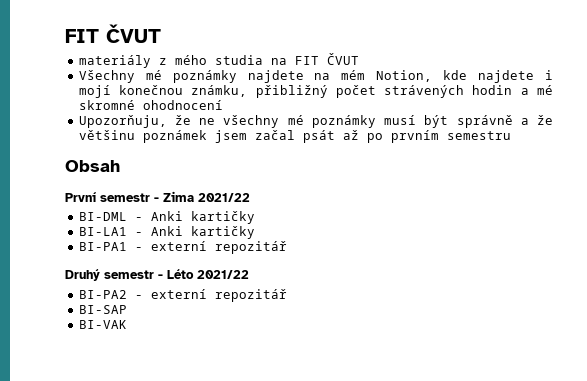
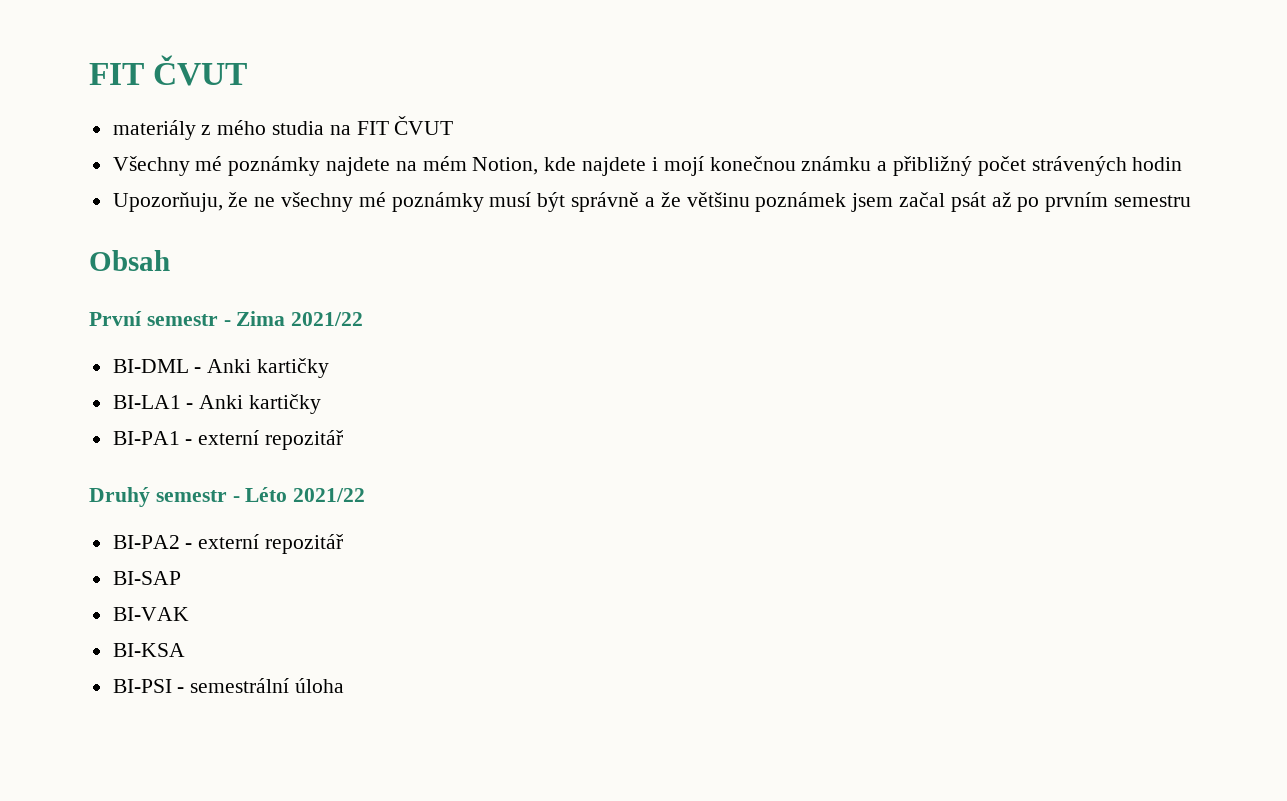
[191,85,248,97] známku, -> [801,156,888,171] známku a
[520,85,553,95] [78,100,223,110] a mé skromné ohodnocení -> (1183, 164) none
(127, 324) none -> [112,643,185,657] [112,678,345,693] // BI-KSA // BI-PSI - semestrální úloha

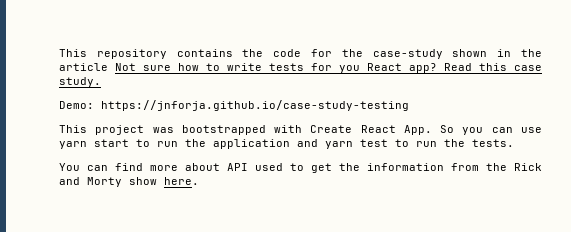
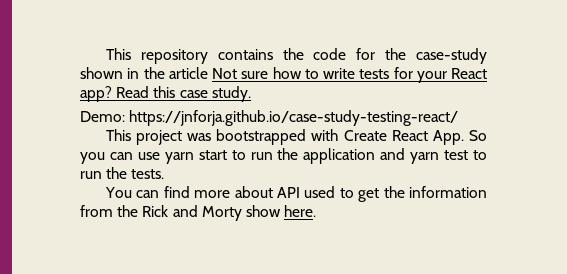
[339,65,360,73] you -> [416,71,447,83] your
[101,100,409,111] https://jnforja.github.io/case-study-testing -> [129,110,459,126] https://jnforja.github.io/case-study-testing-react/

---

Could the entries above be printed again exactly, apart from the pictures?

[191,85,248,97] známku, -> [801,156,888,171] známku a
[520,85,553,95] [78,100,223,110] a mé skromné ohodnocení -> (1183, 164) none
(127, 324) none -> [112,643,185,657] [112,678,345,693] // BI-KSA // BI-PSI - semestrální úloha

[339,65,360,73] you -> [416,71,447,83] your
[101,100,409,111] https://jnforja.github.io/case-study-testing -> [129,110,459,126] https://jnforja.github.io/case-study-testing-react/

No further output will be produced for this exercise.